Mapping the way to cleaner air

Google Earth
Google Earth and Earth Engine
3 min readSep 7, 2020

By Karin Tuxen-Bettman, Program Manager, Google Earth Outreach, and Lead for Project Air View

Today marks the first annual UN International Day of Clean Air for blue skies, we hope London’s story inspires many other cities to take action to reduce air pollution.

Maps can be a powerful storytelling tool, especially when you want to make complex data easy to understand. While people often use them to navigate the world around them, from getting to a local business to avoiding a traffic jam, the Google Earth team has increasingly been using maps to make the invisible visible, visualizing air quality in cities worldwide.

Explore London’s air quality street-by-street in this Google Earth story.

For the first time, people can now interact with air pollution data on a 3D map of London in a new Google Earth story, authored by Environmental Defense Fund Europe. In partnership with EDF and the Mayor of London on Breathe London, a project to give fresh insight into London’s air quality, we drove Street View cars equipped with special pollution sensors through London’s streets and cobblestone roads, taking street-by-street air quality measurements for an entire year.

The result is a street-level map of nitrogen dioxide (NO2), a gas which is harmful to human health and produced by transit, heating, and power generation. In addition to learning about the public health effects of air pollution and its sources, people can use the tour to zoom in on particular streets to get a closer look at how pollution levels change within a city block, or how air quality rises and falls over a typical day. City officials and planners can use this hyper-local data to focus their efforts and people can now see a new picture of air quality in their neighborhood that was hidden to them before.

Mapping the way to cleaner air

As part of Project Air View, our effort to measure, model, and map air pollution using specially equipped Street View cars, we criss-crossed London for a full year, taking air quality readings each second we drove. After collecting 8.5 million measurements for NO2, fine particulate matter (PM2.5), ozone, and other pollutants, EDF and our Breathe London partners created a high-resolution map of London’s air quality.

Expanding Air View to more cities around the planet

It’s alarming that more than 90 percent of the world breathes polluted air. Working with partners around the world, Project Air View has made more than 500 million air measurements to help cities accelerate actions to curb pollution so that we can all breathe better and live healthier.
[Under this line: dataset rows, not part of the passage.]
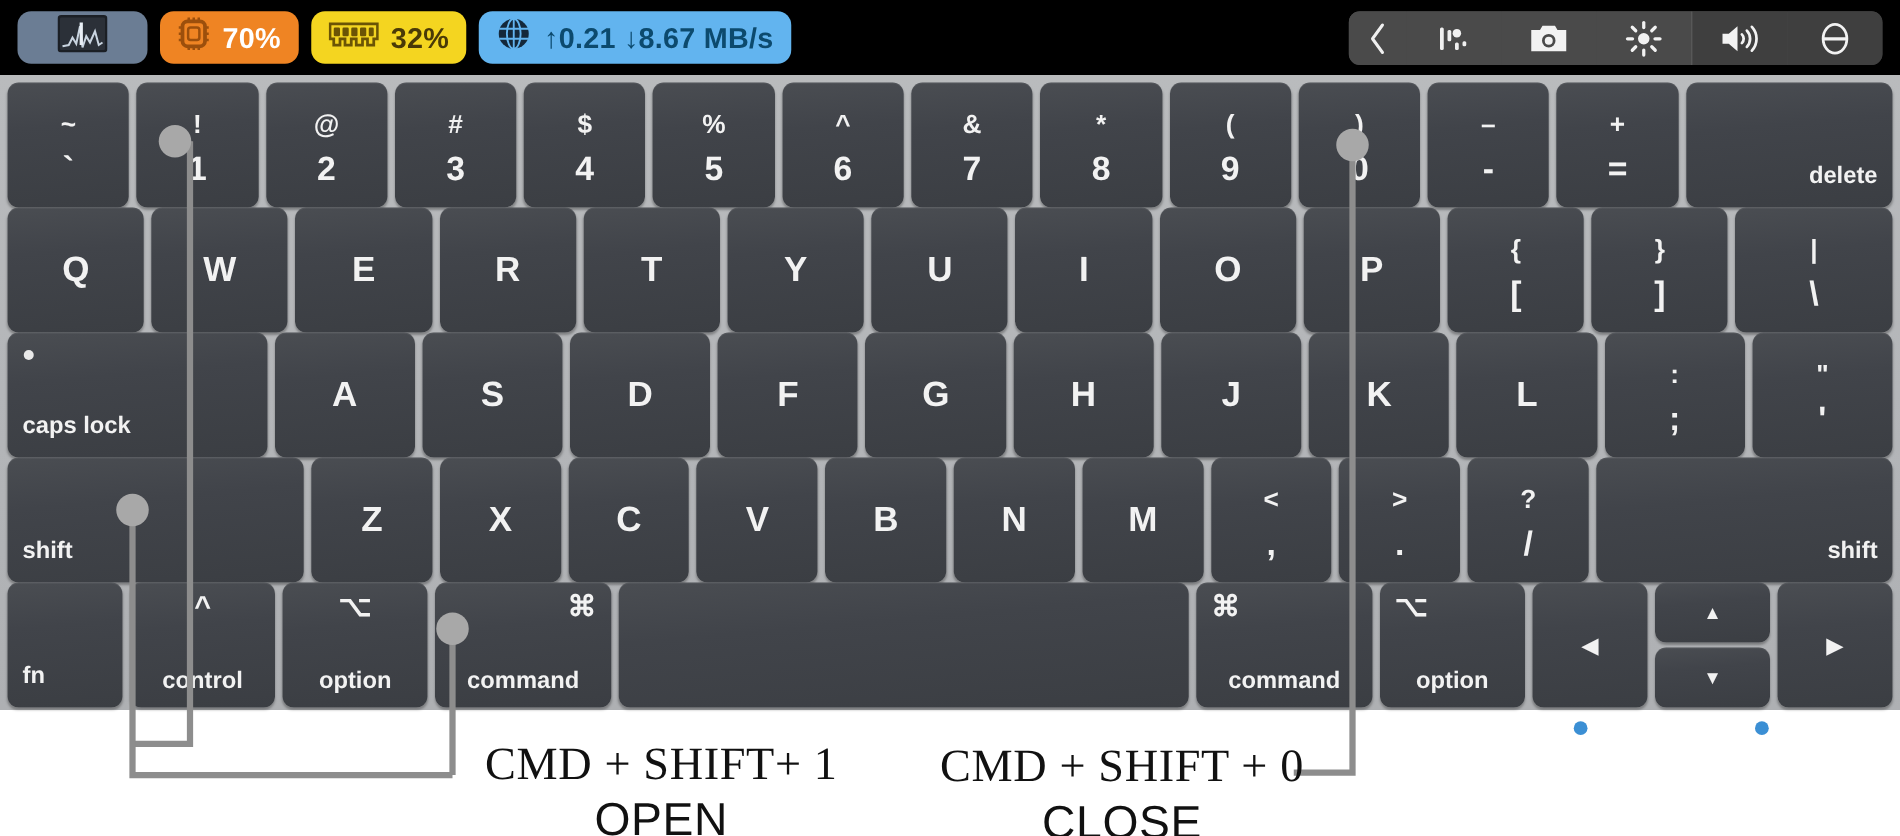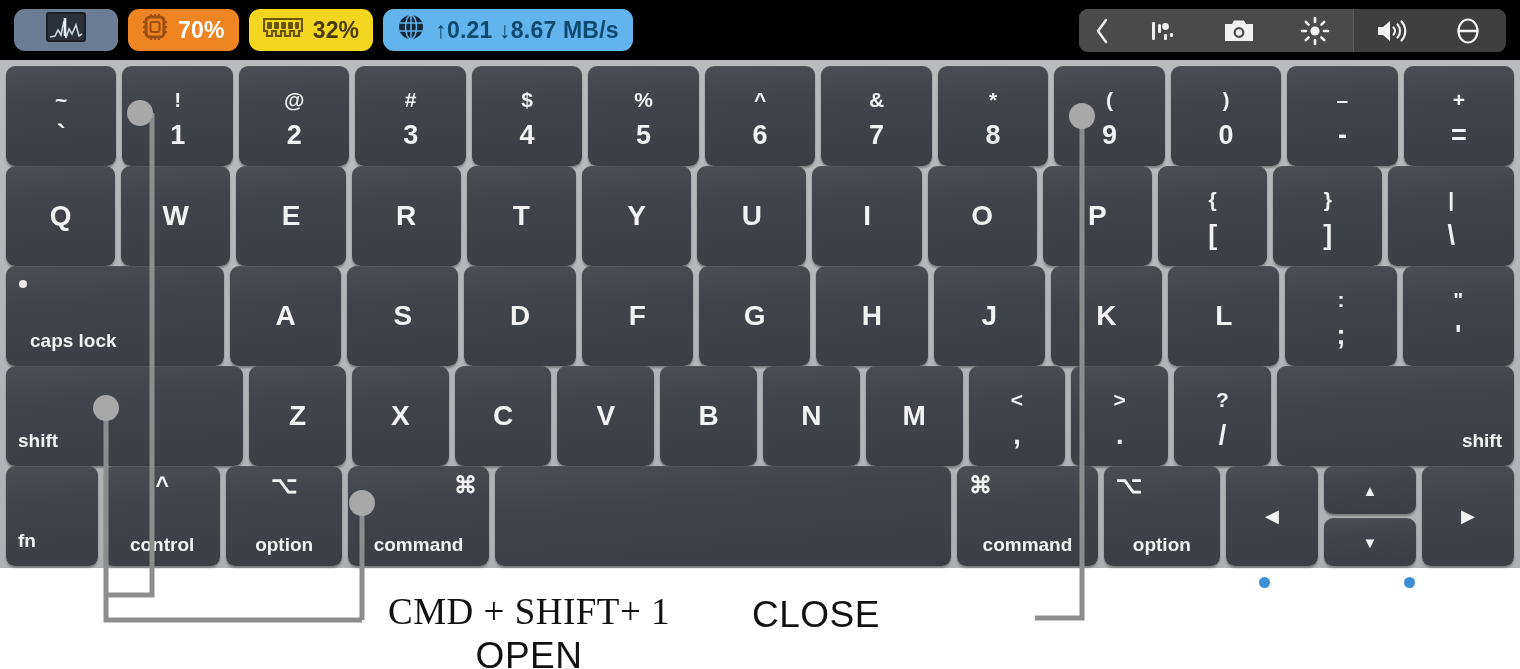"delete" div.key { html: none -> <div> <span>delete</span> </div> }
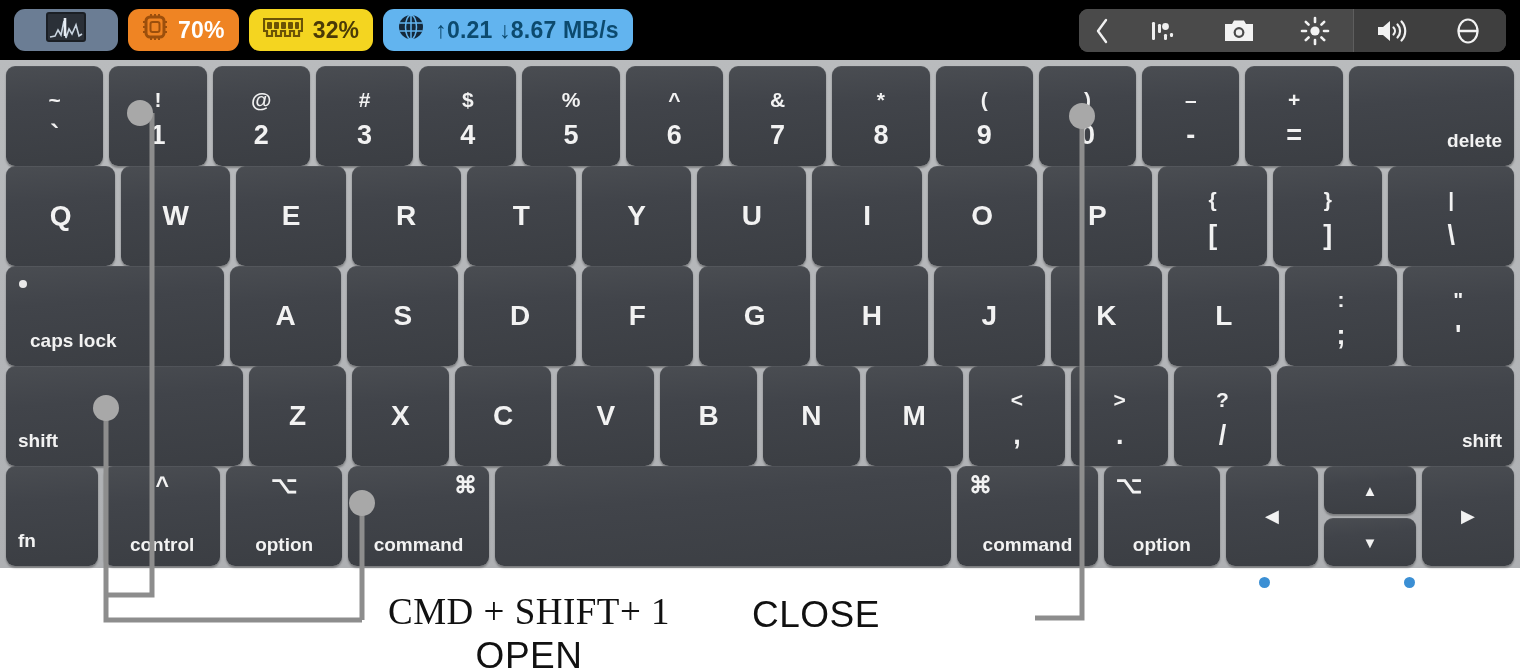"caps lock" div.key { padding-left: 12px -> none }
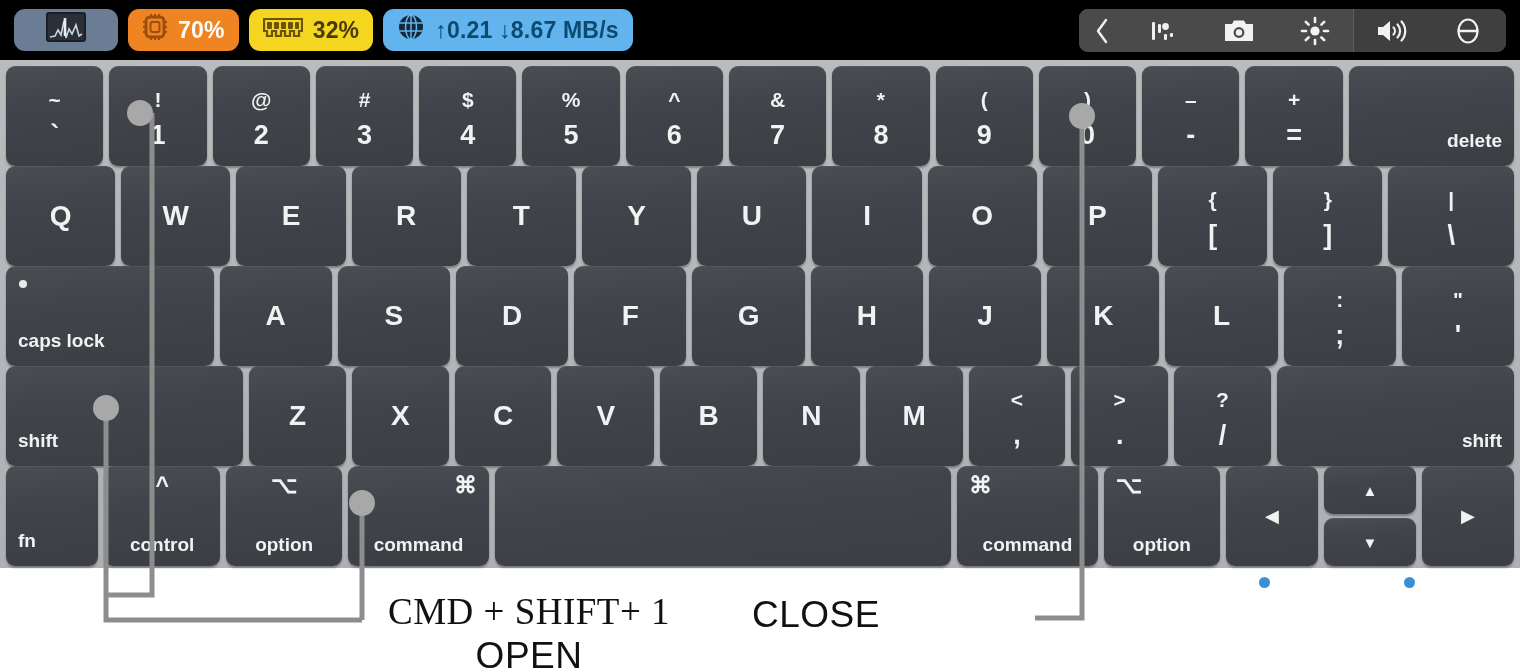"CMD + SHIFT + 0" span.l1 { html: none -> <span>CMD + SHIFT + 0</span> }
We have been working with cities across the U.S. and Europe for a few years now, such as London, Copenhagen, and Amsterdam, sharing air quality insights on our Environmental Insights Explorer to give cities data and insights to help accelerate climate action. As we expand our Project Air View efforts worldwide, our hope is that more cities, communities and individuals can use environmental data to develop tailored solutions that clean the air.